**Task description**
Go through the material and copy each line in which the word "predef" shows up.

**Supplied entries**
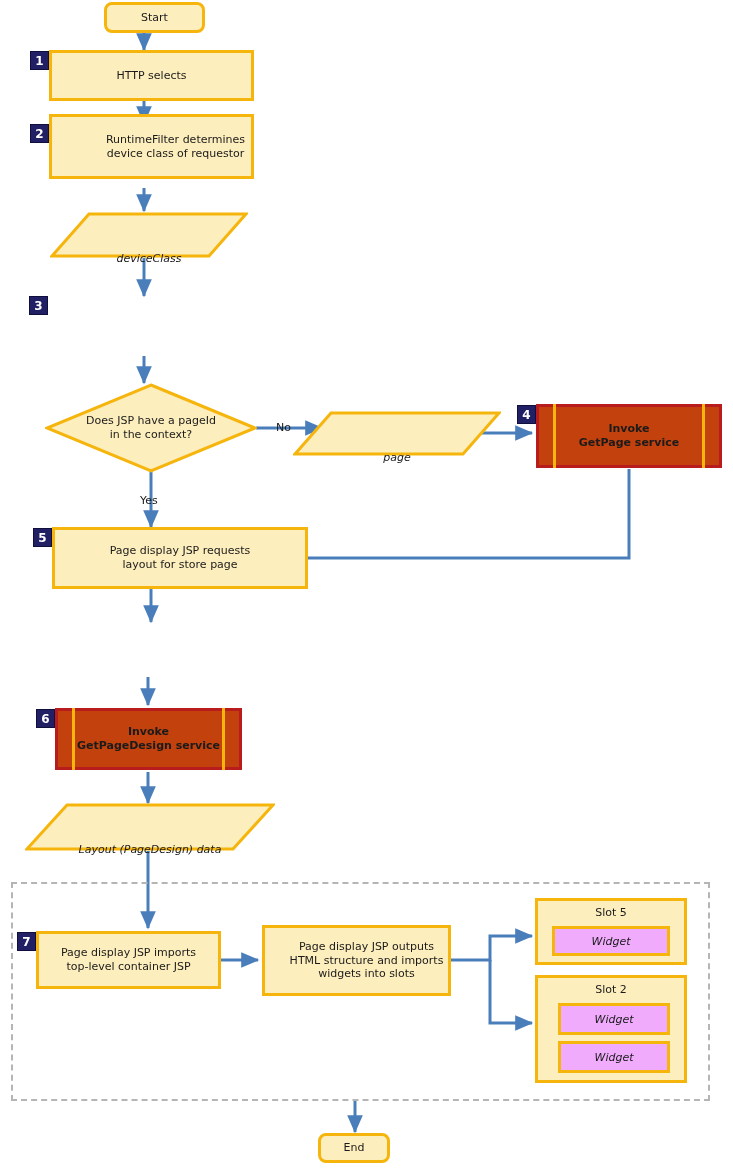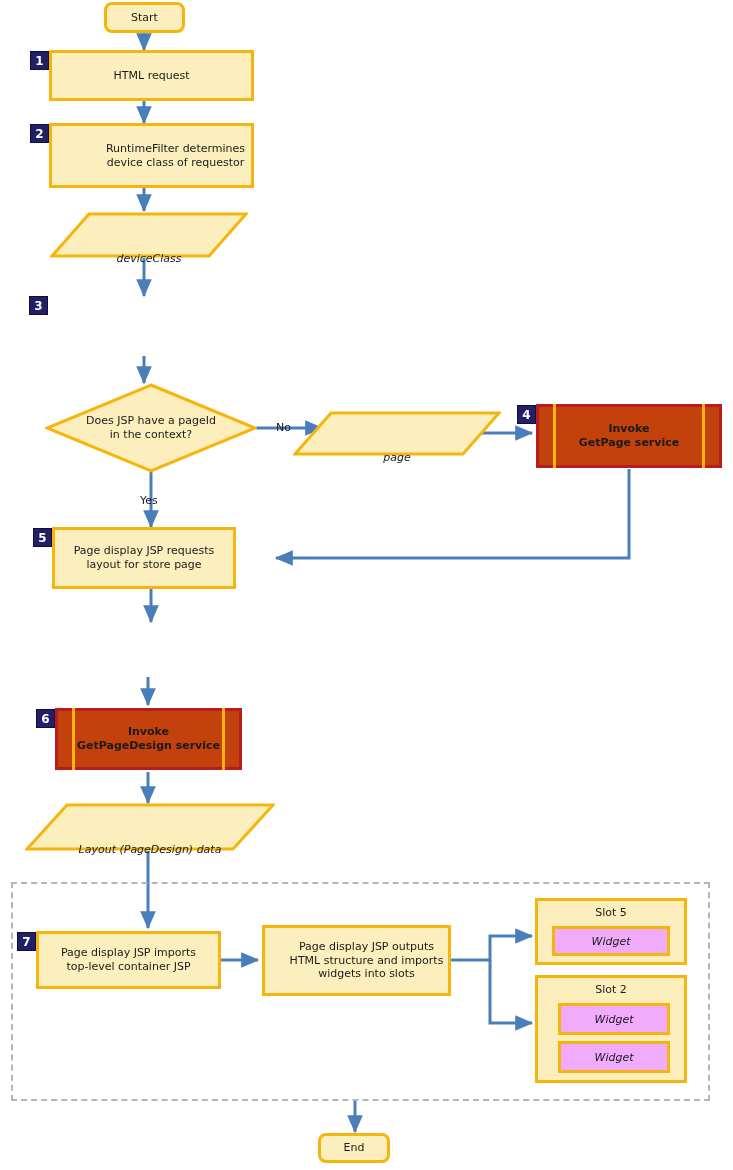--- a/index.html
+++ b/index.html
@@ -208,31 +208,31 @@
       <path d="M490,960 L490,1023 L532,1023"></path>
 
       <path d="M355,1101 L355,1132"></path>
     </g>
 
     <g stroke="#4a7ebb" stroke-width="3" fill="none">
       <path d="M629,469 L629,558 L276,558" marker-end="url(#ah)"></path>
     </g>
   </svg>
 
-  <div class="node term" style="left:104px; top:2px; width:81px; height:31px;">
+  <div class="node term" style="left:104px; top:2px; width:101px; height:31px;">
     <span>Start</span>
   </div>
 
   <div class="badge" style="left:30px; top:51px;">1</div>
   <div class="node proc" style="left:49px; top:50px; width:205px; height:51px;">
-    <span class="ml" style="white-space:pre-line;">HTML request</span>
+    <span class="ml" style="white-space:pre-line;">HTTP selects</span>
   </div>
 
   <div class="badge" style="left:30px; top:124px;">2</div>
-  <div class="node proc" style="left:49px; top:123px; width:205px; height:65px;padding-left:48px;">
+  <div class="node proc" style="left:49px; top:114px; width:205px; height:65px;padding-left:48px;">
     <span style="white-space:pre-line;">RuntimeFilter determines
 device class of requestor</span>
   </div>
 
   <div class="para" style="left:50px; top:212px; width:198px; height:46px;">
     <svg width="198" height="46" viewBox="0 0 198 46" style="position:absolute;left:0;top:0;">
       <polygon points="39,2 196,2 159,44 2,44" fill="#fdeebd" stroke="#f6b50d" stroke-width="3" stroke-linejoin="miter"></polygon>
     </svg>
     <span class="plabel" style="white-space:pre-line;">deviceClass</span>
   </div>
@@ -259,21 +259,21 @@
 
   <div class="badge" style="left:517px; top:405px;">4</div>
   <div class="node predef" style="left:536px; top:404px; width:186px; height:64px; position:absolute;">
     <span class="bar-l"></span>
     <span class="bar-r"></span>
     <span style="white-space:pre-line; position:relative; z-index:2;">Invoke
 GetPage service</span>
   </div>
 
   <div class="badge" style="left:33px; top:528px;">5</div>
-  <div class="node proc" style="left:52px; top:527px; width:184px; height:62px;">
+  <div class="node proc" style="left:52px; top:527px; width:256px; height:62px;">
     <span style="white-space:pre-line;">Page display JSP requests
 layout for store page</span>
   </div>
 
 
   <div class="badge" style="left:36px; top:709px;">6</div>
   <div class="node predef" style="left:55px; top:708px; width:187px; height:62px; position:absolute;">
     <span class="bar-l"></span>
     <span class="bar-r"></span>
     <span style="white-space:pre-line; position:relative; z-index:2;">Invoke

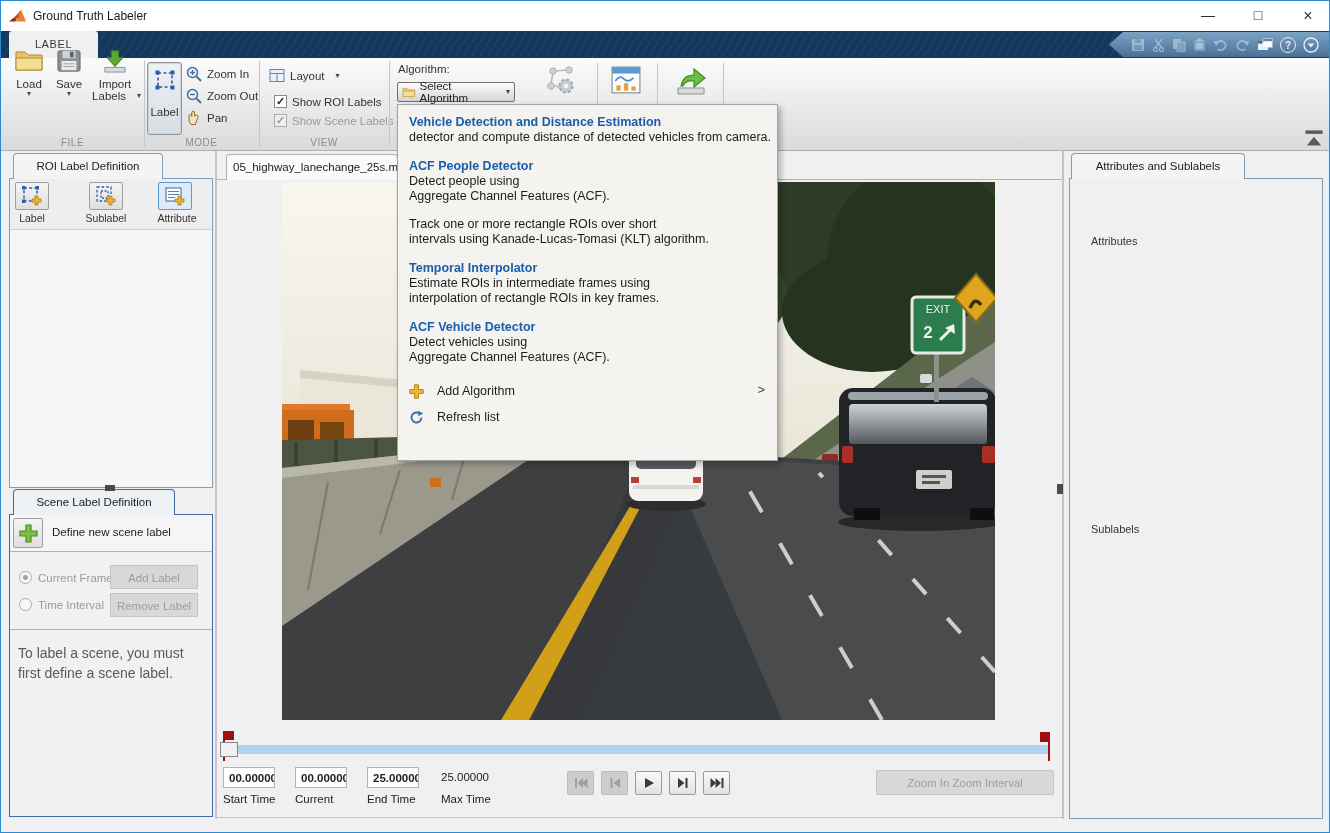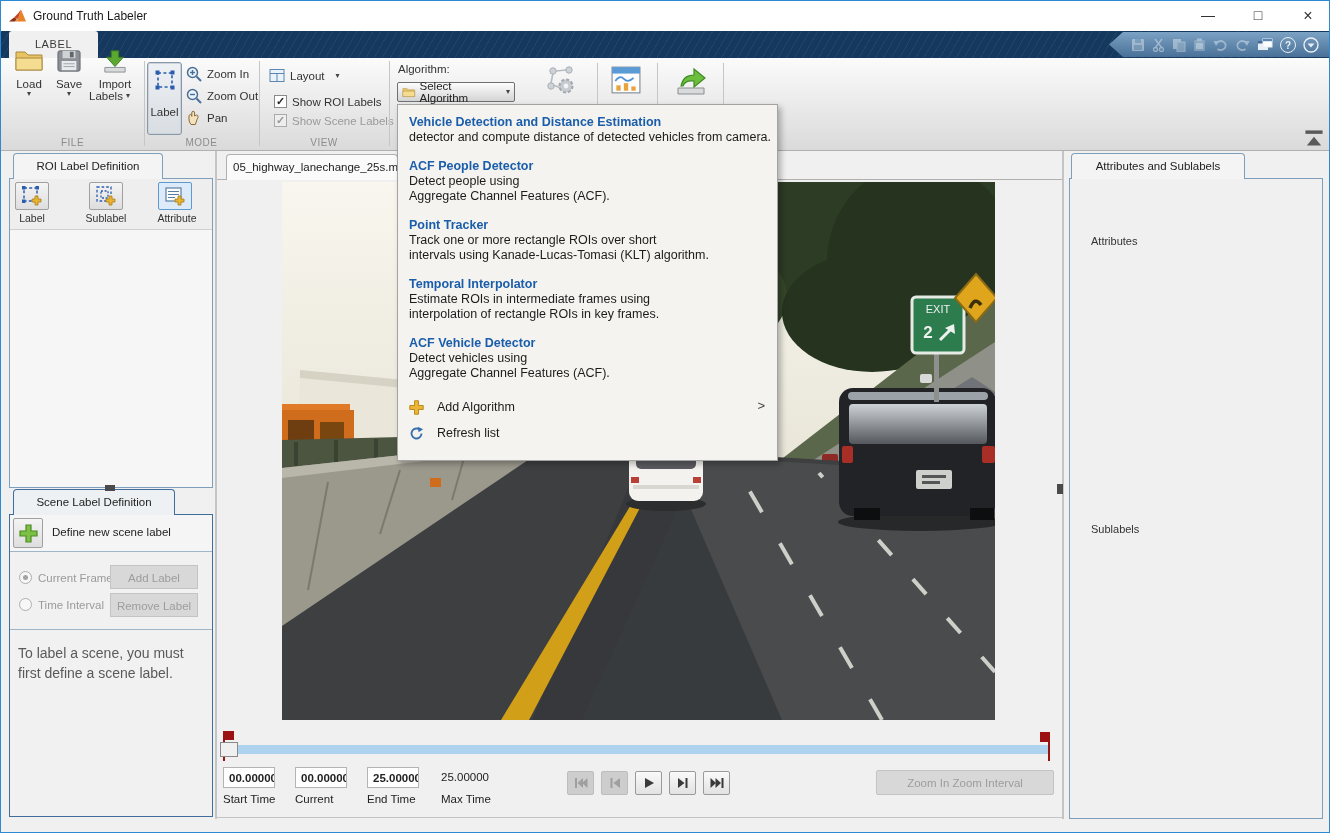--- a/index.html
+++ b/index.html
@@ -156,21 +156,21 @@
       </svg>
     <div class="lbl">Save</div>
     <div class="caret">▾</div>
   </div>
   <div class="abs bigbtn" style="left:88px;width:52px">
     <svg width="28" height="24" viewBox="0 0 28 26">
         <polygon points="10,2 18,2 18,9 23,9 14,19 5,9 10,9" fill="#5aa832" stroke="#3c7a1e"></polygon>
         <path d="M3 20 h22 v5 h-22z" fill="#d8dadc" stroke="#8a8f93"></path>
       </svg>
     <div class="lbl">Import</div>
-    <div style="display:flex;justify-content:flex-start;gap:3px;align-items:center">
+    <div style="display:flex;justify-content:flex-end;gap:11px;align-items:center">
       <span>Labels</span>
       <span class="caret">▾</span>
     </div>
   </div>
   <div class="abs rcaption" style="left:0;width:143px">FILE</div>
   <div class="abs rsep" style="left:143px"></div>
 
   <div class="abs toggle-on" style="left:146px;top:61px;width:33px;height:71px;text-align:center">
     <svg style="margin-top:7px" width="20" height="20" viewBox="0 0 20 20">
         <rect x="3" y="3" width="14" height="14" fill="none" stroke="#2a5db0" stroke-width="1.6" stroke-dasharray="3 2.4"></rect>
@@ -522,21 +522,20 @@
     <div class="mi">
       <div class="t">Vehicle Detection and Distance Estimation</div>
       <div class="d">detector and compute distance of detected vehicles from camera.</div>
     </div>
     <div class="mi">
       <div class="t">ACF People Detector</div>
       <div class="d">Detect people using</div>
       <div class="d">Aggregate Channel Features (ACF).</div>
     </div>
     <div class="mi">
-      <div class="t">Point Tracker</div>
       <div class="d">Track one or more rectangle ROIs over short</div>
       <div class="d">intervals using Kanade-Lucas-Tomasi (KLT) algorithm.</div>
     </div>
     <div class="mi">
       <div class="t">Temporal Interpolator</div>
       <div class="d">Estimate ROIs in intermediate frames using</div>
       <div class="d">interpolation of rectangle ROIs in key frames.</div>
     </div>
     <div class="mi">
       <div class="t">ACF Vehicle Detector</div>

**Exercise answer**
   <div class="node predef" style="left:536px; top:404px; width:186px; height:64px; position:absolute;">
   <div class="node predef" style="left:55px; top:708px; width:187px; height:62px; position:absolute;">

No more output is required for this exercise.